Segundo Paulinho, a corrupção está em toda a parte, inclusive no Palácio do Planalto e no Congresso Nacional. "Aqui também tem corrupção", afirmou. "Não se pode pegar um juiz que construiu um prédio a mais e querer acabar com a Justiça do Trabalho por isso", acrescentou o sindicalista, referindo-se ao ex-presidente do Tribunal Regional do Trabalho em São Paulo, Nicolau dos Santos Neto, acusado de intermediar a obra superfaturada do fórum trabalhista de São Paulo. "Aqui dentro tem muito bandido. Quando pegam um deles, tiram", disse Paulinho, em referência ao Congresso Nacional.

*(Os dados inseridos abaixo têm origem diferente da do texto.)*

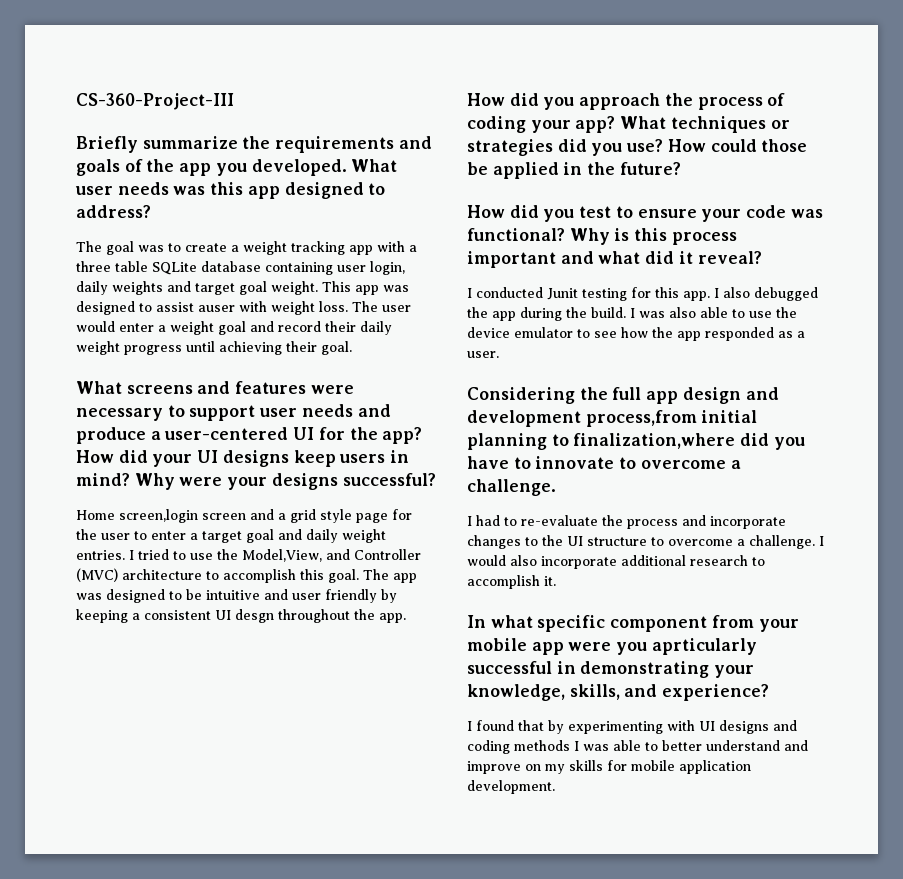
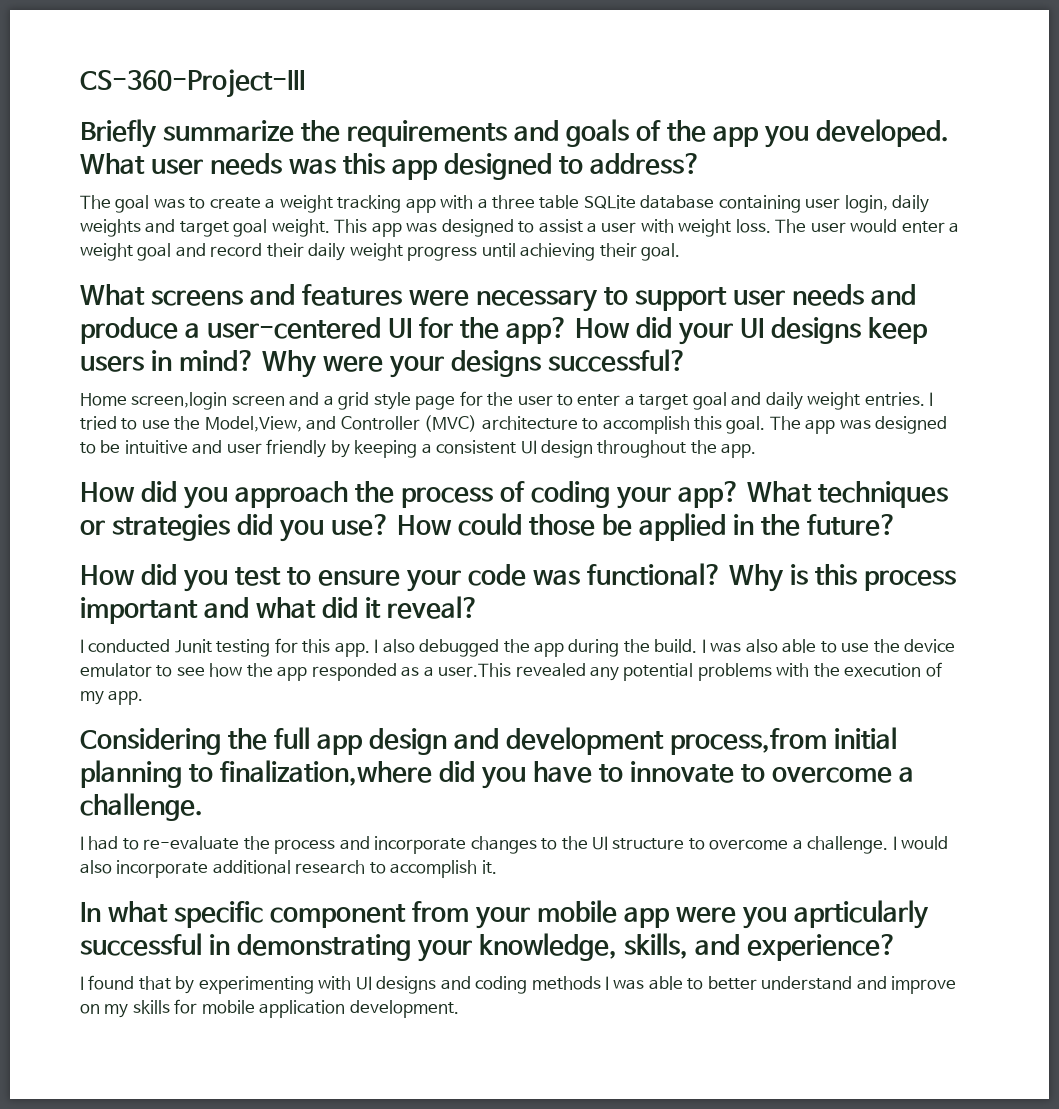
[198,305,235,312] auser -> [586,222,637,233] a user
[235,609,274,623] desgn -> [540,440,593,458] design
[467,351,499,358] user. -> [438,662,942,681] [80,690,144,705] user.This revealed any potential problems with the execution of my app.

Ele também acusou o relator da comissão especial que analisa a emenda de reforma do Judiciário, Aloysio Nunes Ferreira (PSDB-SP), de estar querendo acabar com a Justiça do Trabalho para receber em troca um Ministério e propôs que sejam organizadas passeatas, no País inteiro, com advogados, juízes e funcionários da Justiça do Trabalho "para ver se acorda e se ensina um pouco o senador Antônio Carlos Magalhães", afirmou. Os sindicalistas aplaudiram por quase um minuto o presidente da Câmara, Michel Temer, a pedido do deputado Wilson Santos (PMDB-MT) que lembrou o fato de Temer ter enfrentado o senador Antônio Carlos Magalhães, em favor da manutenção da Justiça do Trabalho. Temer está na Europa, devendo retornar a Brasília somente amanhã.